* _What you will do_: In this exercise, write out the data word for word and leave every image out.

-*-*-

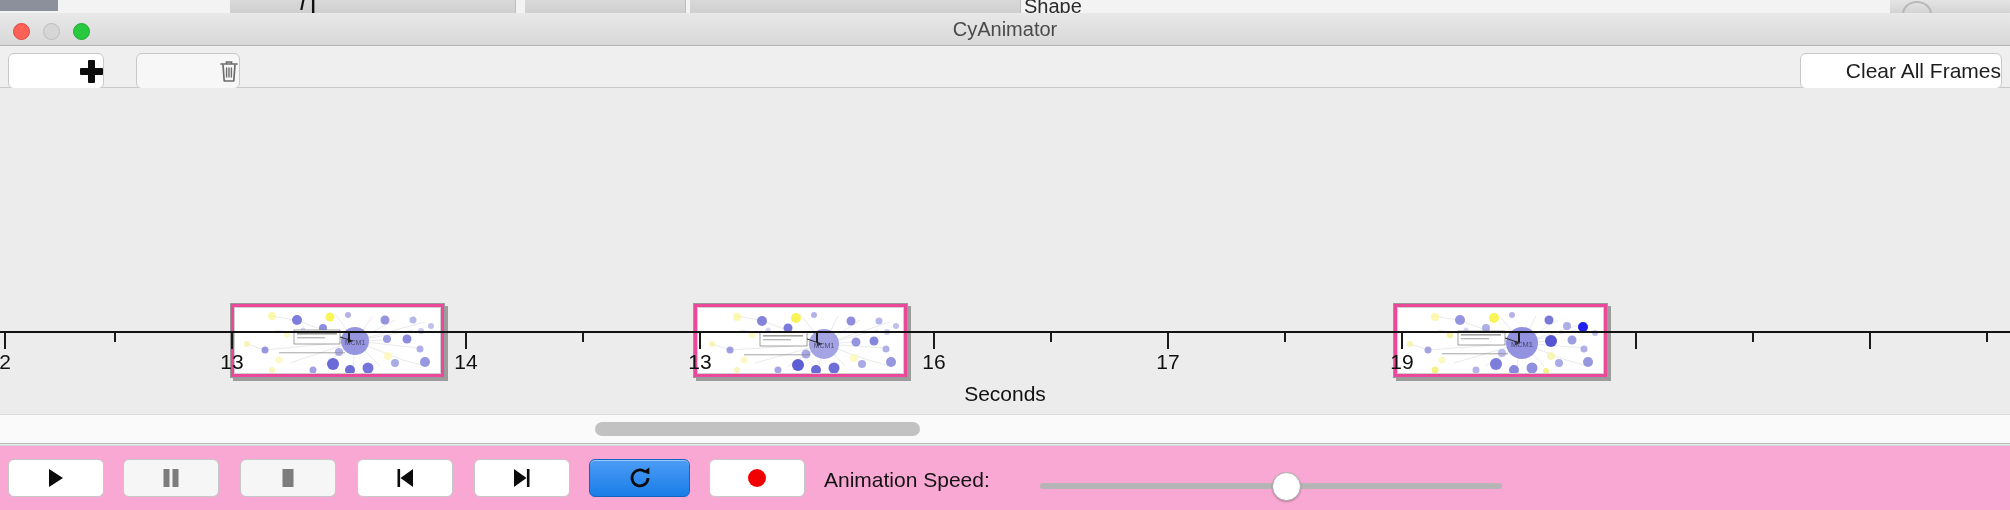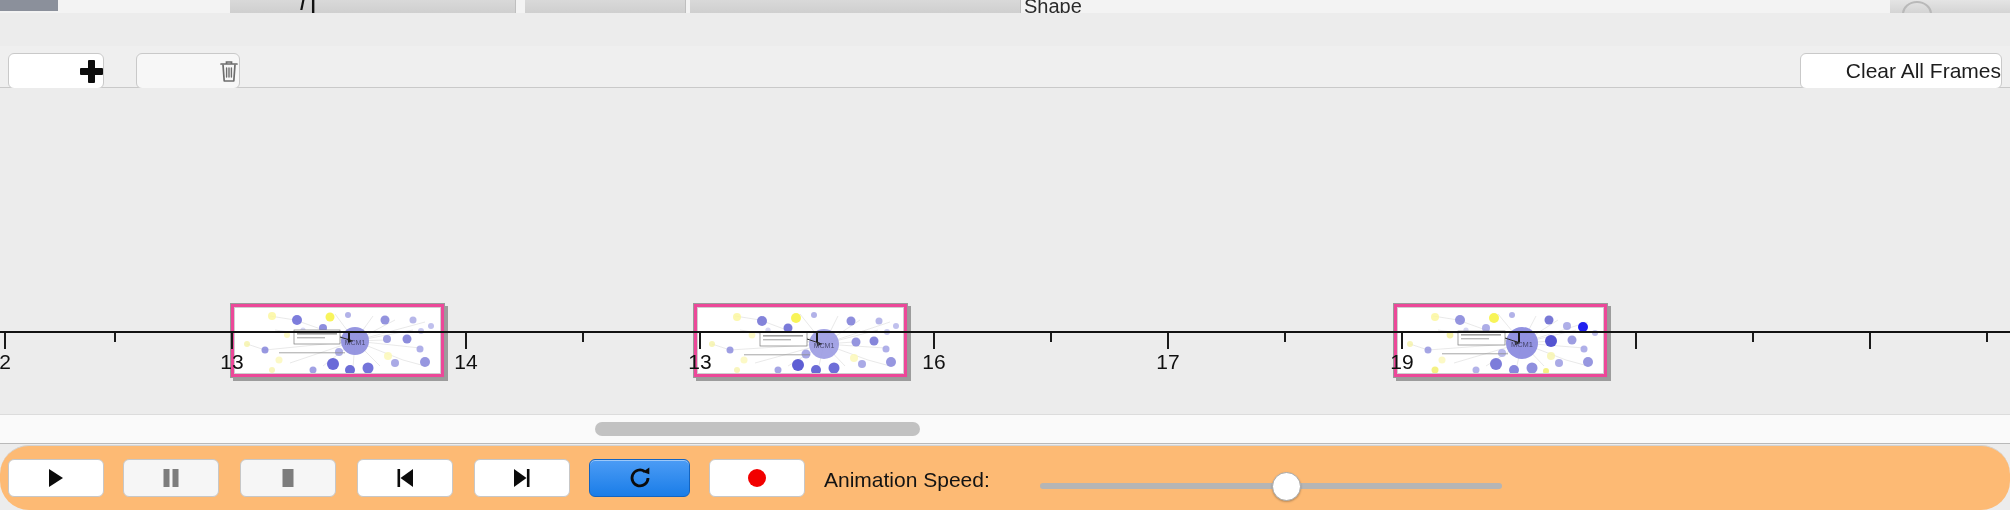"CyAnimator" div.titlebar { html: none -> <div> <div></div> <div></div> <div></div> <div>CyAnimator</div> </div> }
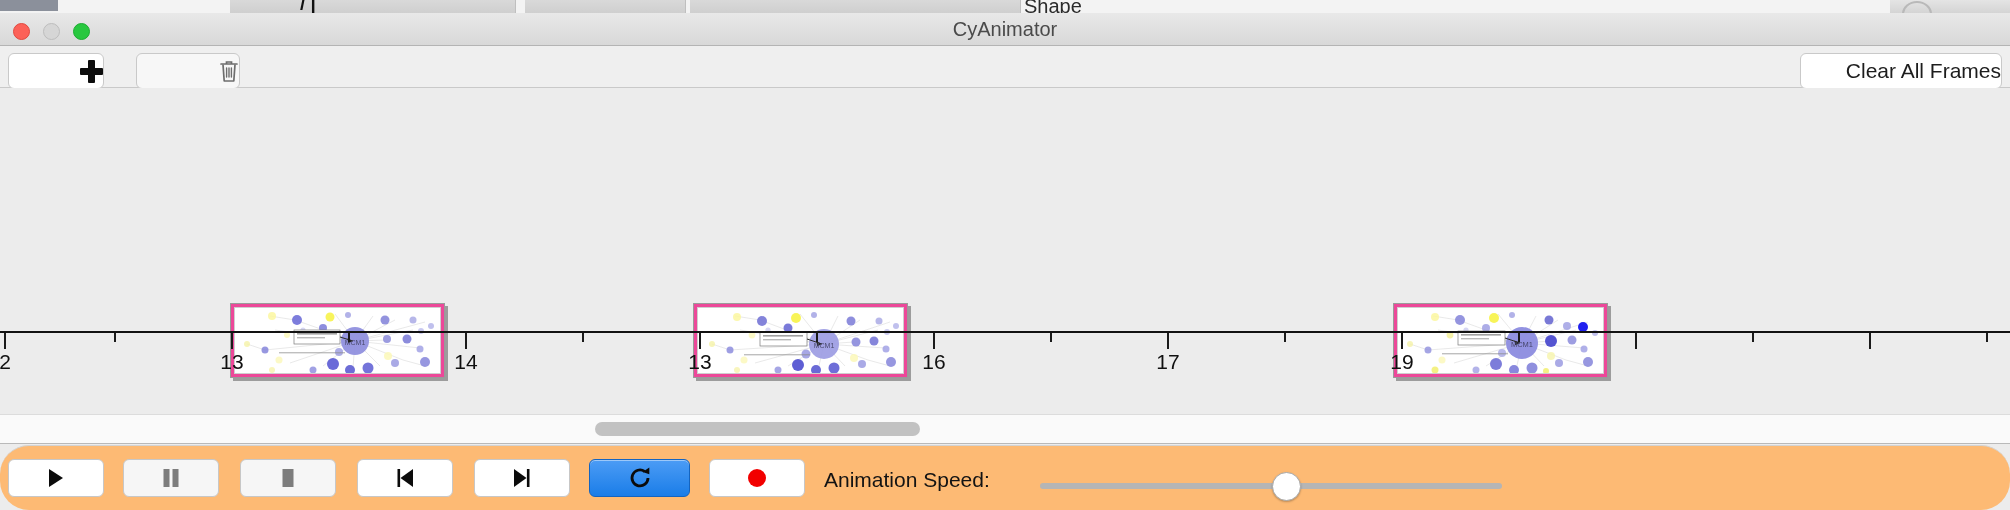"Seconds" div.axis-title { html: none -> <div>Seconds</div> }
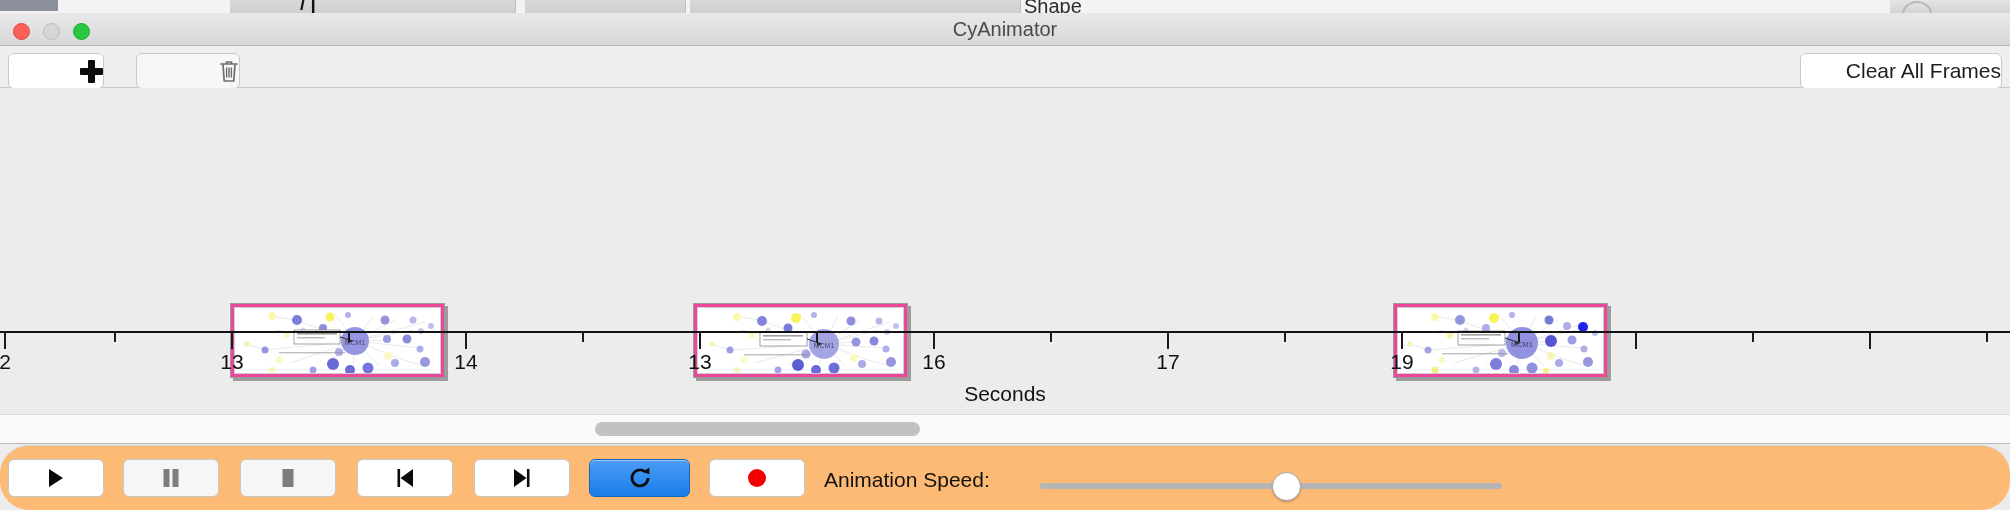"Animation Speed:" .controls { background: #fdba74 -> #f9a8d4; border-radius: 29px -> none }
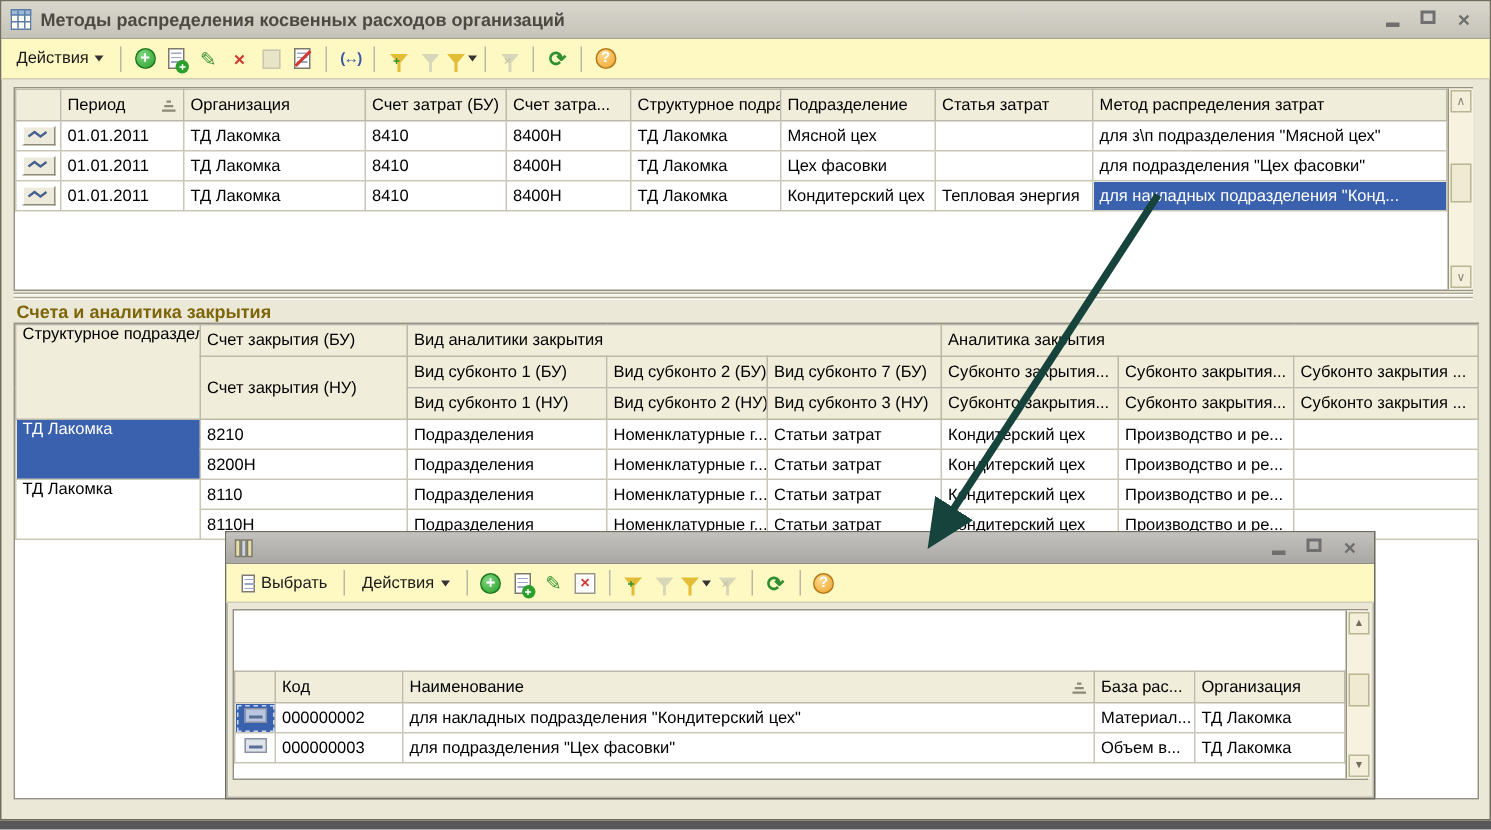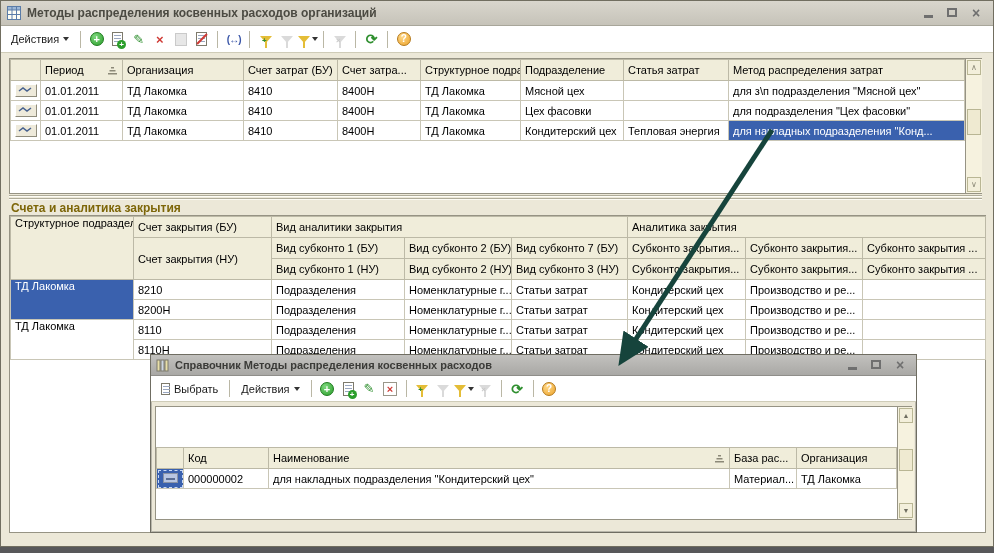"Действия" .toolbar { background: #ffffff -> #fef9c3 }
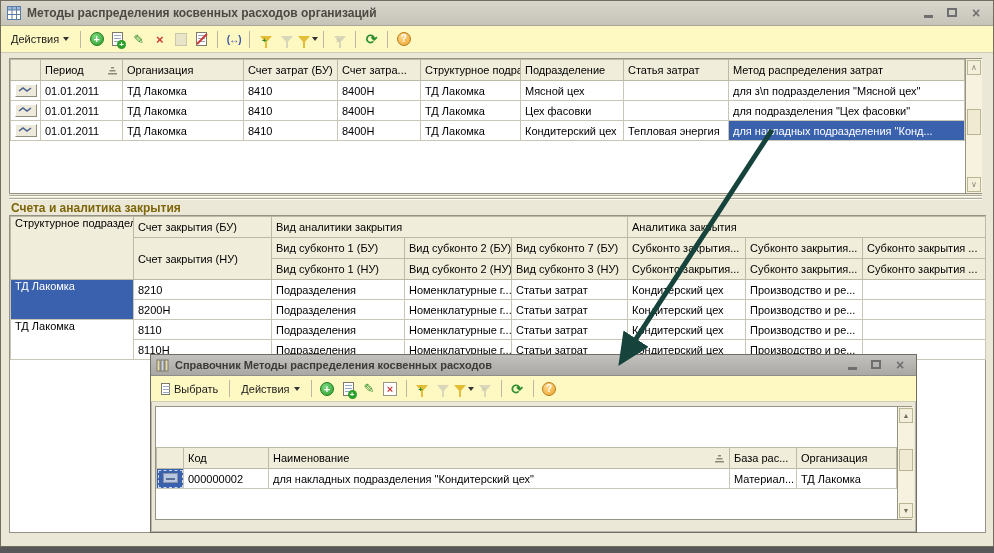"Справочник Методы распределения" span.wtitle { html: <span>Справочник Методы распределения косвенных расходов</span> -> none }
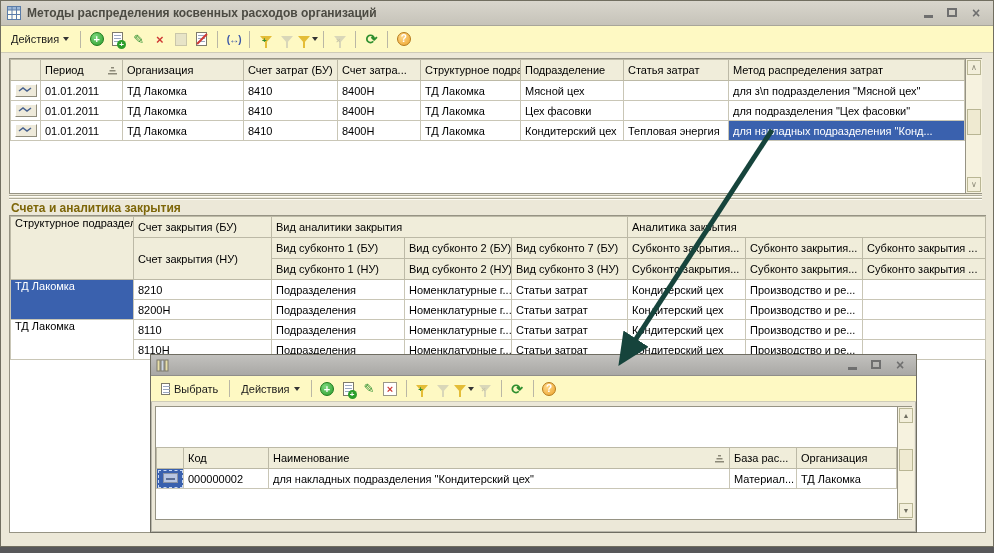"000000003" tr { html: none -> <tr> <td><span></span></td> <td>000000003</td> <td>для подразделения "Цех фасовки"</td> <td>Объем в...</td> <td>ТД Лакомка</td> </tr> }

-*-*-

* _Result for this exercise_:
"CyAnimator" div.titlebar { html: none -> <div> <div></div> <div></div> <div></div> <div>CyAnimator</div> </div> }
"Seconds" div.axis-title { html: none -> <div>Seconds</div> }
"Animation Speed:" .controls { background: #fdba74 -> #f9a8d4; border-radius: 29px -> none }
"Действия" .toolbar { background: #ffffff -> #fef9c3 }
"Справочник Методы распределения" span.wtitle { html: <span>Справочник Методы распределения косвенных расходов</span> -> none }
"000000003" tr { html: none -> <tr> <td><span></span></td> <td>000000003</td> <td>для подразделения "Цех фасовки"</td> <td>Объем в...</td> <td>ТД Лакомка</td> </tr> }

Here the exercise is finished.